Ketiga, Pasal 610 ayat (2) RKUHP yang merupakan bentuk baru dari Pasal 11 UU Tipikor. Hampir serupa dengan ketentuan lain, hukuman yang ditujukan kepada penerima suap ini pun mengalami penurunan, dari 5 tahun menjadi 4 tahun penjara. Untuk hukuman pokok lain, seperti denda juga menurun, dari Rp 250 juta menjadi Rp 200 juta.
“Spesifik menyangkut hukuman denda, penting disampaikan bahwa salah satu pidana pokok tersebut masih terbilang rendah di dalam naskah RKUHP. Bagaimana tidak, denda maksimal yang bisa dijatuhkan kepada pelaku hanya Rp 2 miliar. Berbeda jauh dengan UU tindak pidana khusus lain, seperti UU Narkotika atau UU Anti Pencucian Uang yang dendanya bisa mencapai Rp 10 miliar,” bebernya.
Berpijak pada latar belakang korupsi sebagai kejahatan ekonomi, semestinya pidana denda dapat ditingkatkan.

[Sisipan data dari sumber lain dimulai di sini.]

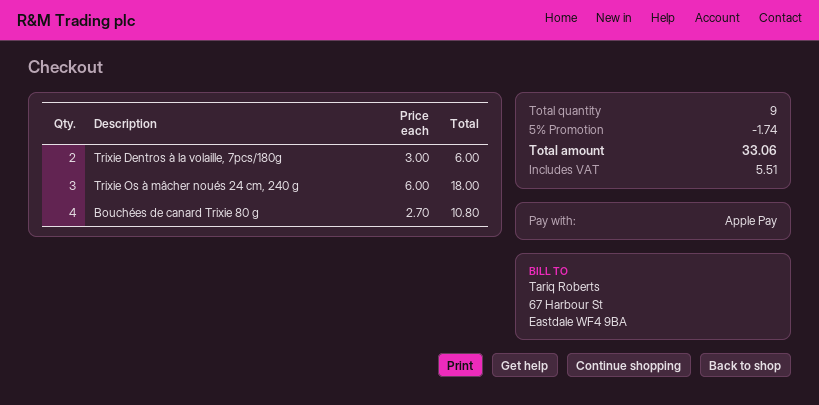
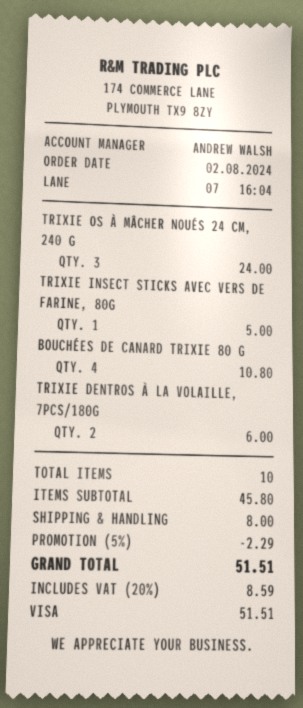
payment method: Apple Pay -> Visa
Trixie Os à mâcher noués 24 cm, 240 g: 3 for 18.00 -> 3 for 24.00
TRIXIE INSECT STICKS AVEC VERS DE FARINE, 80G: none -> 1 for 5.00
total quantity: 9 -> 10
discount: 5% = 1.74 -> 5% = 2.29
shipping: none -> 8.00
tax: 5.51 -> 8.59
total: 33.06 -> 51.51

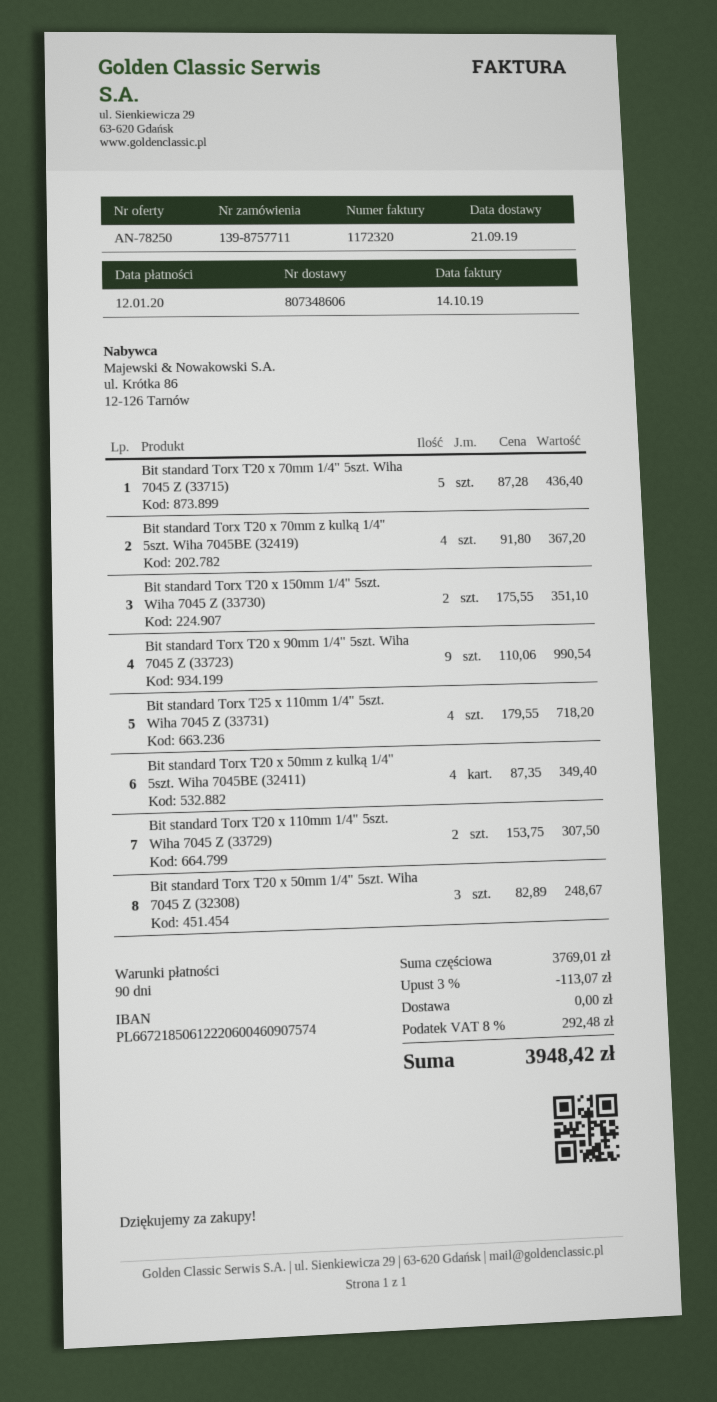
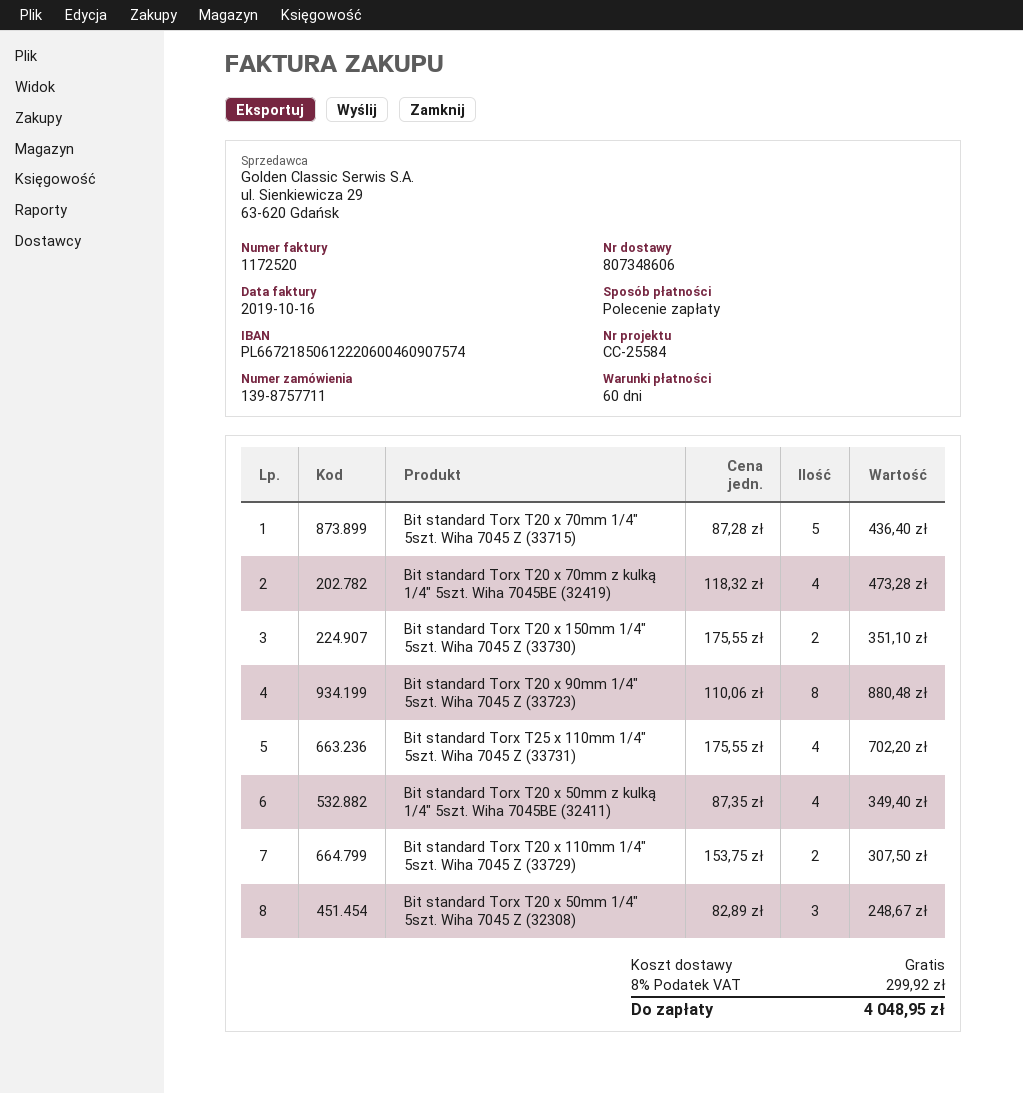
invoice number: 1172320 -> 1172520
invoice date: 2019-10-14 -> 2019-10-16
payment terms: 90 days -> 60 days
Bit standard Torx T20 x 70mm z kulką 1/4" 5szt. Wiha 7045BE (32419): 4 x 91.80 = 367.20 -> 4 x 118.32 = 473.28
Bit standard Torx T20 x 90mm 1/4" 5szt. Wiha 7045 Z (33723): 9 x 110.06 = 990.54 -> 8 x 110.06 = 880.48
Bit standard Torx T25 x 110mm 1/4" 5szt. Wiha 7045 Z (33731): 4 x 179.55 = 718.20 -> 4 x 175.55 = 702.20
discount: 3% = 113.07 -> none
tax: 8% = 292.48 -> 8% = 299.92
total: 3948.42 -> 4048.95

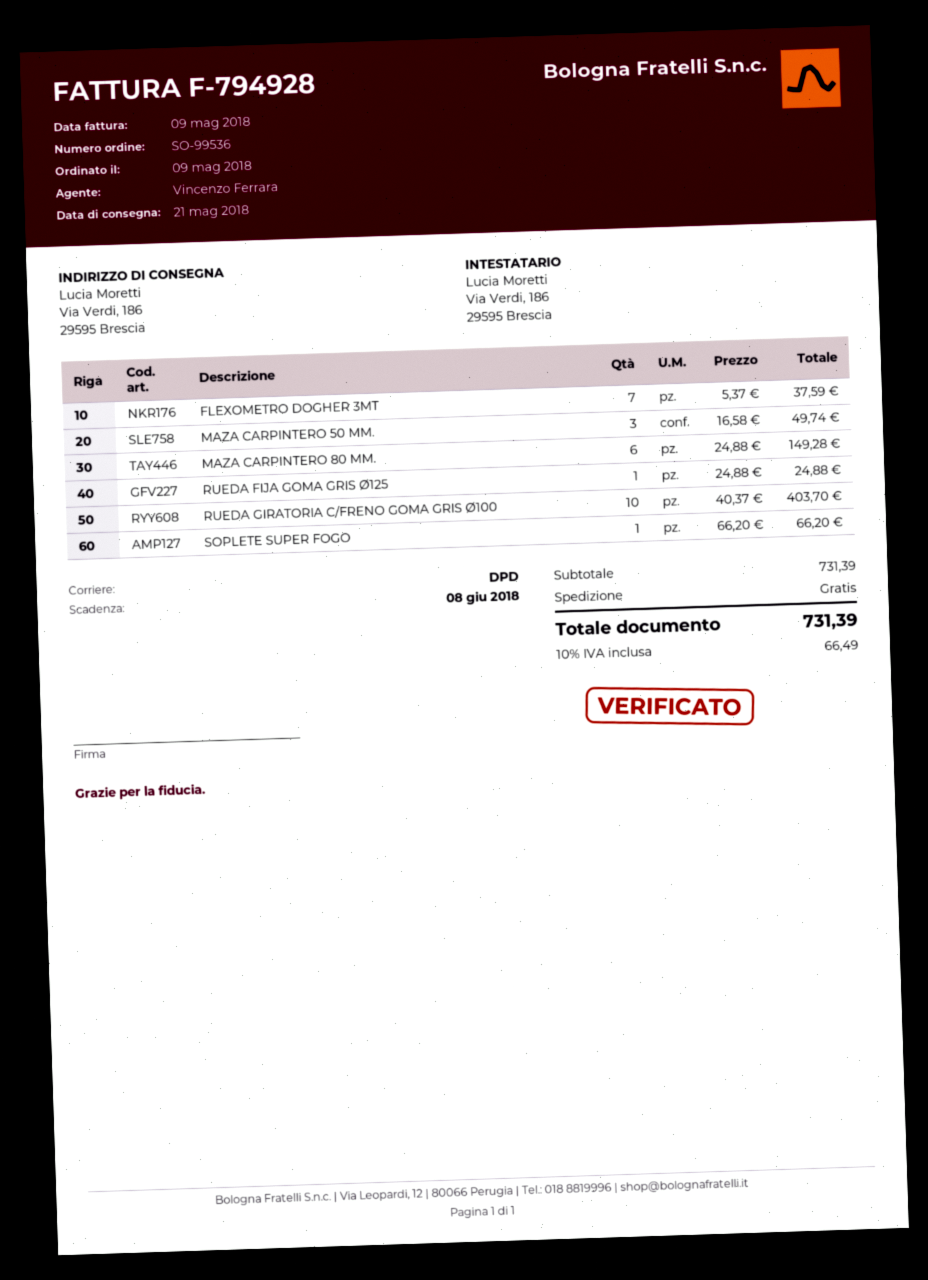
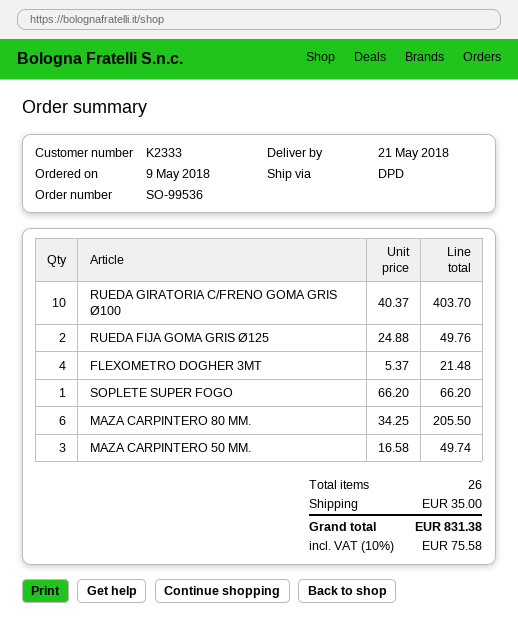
FLEXOMETRO DOGHER 3MT: 7 x 5.37 = 37.59 -> 4 x 5.37 = 21.48
MAZA CARPINTERO 80 MM.: 6 x 24.88 = 149.28 -> 6 x 34.25 = 205.50
RUEDA FIJA GOMA GRIS Ø125: 1 x 24.88 = 24.88 -> 2 x 24.88 = 49.76
shipping: 0.00 -> 35.00
tax: 10% = 66.49 -> 10% = 75.58
total: 731.39 -> 831.38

“Dalam banyak literatur ditegaskan bahwa korupsi dikategorikan sebagai kejahatan luar biasa (extraordinary crime). Sayangnya, ketentuan itu dihilangkan dari RKUHP, misalnya, Pasal 610 ayat (2) terkait tindak pidana suap. Atas kondisi substansi aturan semacam ini, bukan tidak mungkin hakim dapat memanfaatkan diskresinya secara berlebihan guna menghukum ringan para pelaku,” pungkasnya.